Thereupon, advocates of new taxes quickly turned to the initiative process, hoping that Cuéllar’s opinion would allow them to succeed with only simple-majority votes. Several tests of the theory emerged from the 2018 elections, but trial court judges differed sharply on whether they should be validated.

Two of the tests were San Francisco taxes placed on the ballot via initiatives personally sponsored by members of the city’s Board of Supervisors, one for early childhood education, the other to battle homelessness. Both received less than two-thirds votes, but a local judge, Ethan Schulman, validated them anyway.

However, Fresno Superior Court Judge Kimberly Gaab went the other way on a sales tax measure to improve city parks that received just 52% of the vote. Gaab wrote, “The two-thirds vote requirement applies to all special tax proposals, regardless of the proponent of the proposal.”

Alameda County Superior Court Judge Ronni MacLaren agreed with Gaab, declaring a 2018 Oakland parcel tax for education a failure with 62% of the vote. “Allowing Measure AA to be enacted with less than two-thirds of the votes would constitute a fraud on the voters,” MacLaren wrote.

Given the obvious conflict posed by those and other trial court decisions, the issue was destined to hit the appellate courts and the first to make it was the San Francisco measure imposing new taxes on business to battle homelessness.

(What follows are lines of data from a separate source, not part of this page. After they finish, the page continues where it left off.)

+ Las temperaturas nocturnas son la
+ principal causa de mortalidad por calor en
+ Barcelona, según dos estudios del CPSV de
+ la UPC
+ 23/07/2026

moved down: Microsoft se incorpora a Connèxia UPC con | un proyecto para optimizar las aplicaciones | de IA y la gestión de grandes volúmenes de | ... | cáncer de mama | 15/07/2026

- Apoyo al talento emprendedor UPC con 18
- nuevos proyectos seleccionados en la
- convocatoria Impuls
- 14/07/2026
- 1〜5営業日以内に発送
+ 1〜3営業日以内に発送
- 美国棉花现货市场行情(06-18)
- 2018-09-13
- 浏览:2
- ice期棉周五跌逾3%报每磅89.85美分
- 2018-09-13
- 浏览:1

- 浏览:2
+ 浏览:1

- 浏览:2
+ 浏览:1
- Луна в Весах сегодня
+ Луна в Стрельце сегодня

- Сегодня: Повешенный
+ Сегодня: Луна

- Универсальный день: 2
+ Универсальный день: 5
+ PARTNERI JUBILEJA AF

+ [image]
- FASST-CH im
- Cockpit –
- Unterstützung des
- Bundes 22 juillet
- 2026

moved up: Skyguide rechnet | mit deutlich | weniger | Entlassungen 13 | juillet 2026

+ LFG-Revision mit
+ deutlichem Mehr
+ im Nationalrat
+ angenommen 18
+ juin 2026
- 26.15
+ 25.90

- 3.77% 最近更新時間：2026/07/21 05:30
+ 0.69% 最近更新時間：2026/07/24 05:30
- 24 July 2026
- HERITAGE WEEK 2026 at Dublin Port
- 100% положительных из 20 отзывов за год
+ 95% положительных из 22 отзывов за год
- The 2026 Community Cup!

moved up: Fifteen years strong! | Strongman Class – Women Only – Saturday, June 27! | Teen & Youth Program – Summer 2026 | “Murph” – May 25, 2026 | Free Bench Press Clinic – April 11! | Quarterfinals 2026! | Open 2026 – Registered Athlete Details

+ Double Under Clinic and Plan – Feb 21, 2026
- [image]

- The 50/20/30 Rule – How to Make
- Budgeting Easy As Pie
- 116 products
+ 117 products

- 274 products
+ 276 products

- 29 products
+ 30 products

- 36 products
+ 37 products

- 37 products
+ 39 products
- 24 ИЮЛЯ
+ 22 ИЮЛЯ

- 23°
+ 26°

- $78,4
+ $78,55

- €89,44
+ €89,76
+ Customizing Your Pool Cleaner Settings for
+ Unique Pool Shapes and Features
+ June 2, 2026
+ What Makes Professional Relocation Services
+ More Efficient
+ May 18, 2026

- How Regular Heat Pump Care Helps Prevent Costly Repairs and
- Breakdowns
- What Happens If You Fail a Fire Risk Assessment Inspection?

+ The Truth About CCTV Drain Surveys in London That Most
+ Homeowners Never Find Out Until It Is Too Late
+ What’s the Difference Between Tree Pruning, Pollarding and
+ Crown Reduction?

It resulted in last month’s declaration by San Francisco’s First District Court of Appeal that Cuéllar’s Upland decision does, indeed, mean special taxes proposed in initiatives require only simple-majority passage, not supermajorities.

It was a setback for antitax groups, but other cases are still pending, including one involving Oakland’s education parcel tax. So it’s certain that the issue will eventually make its way back to the Supreme Court for an unambiguous decision.

If the San Francisco tax’s validity is upheld, as seems likely, voters will see a cavalcade of new special tax measures in future elections.

Dan Walters is a CalMatters columnist.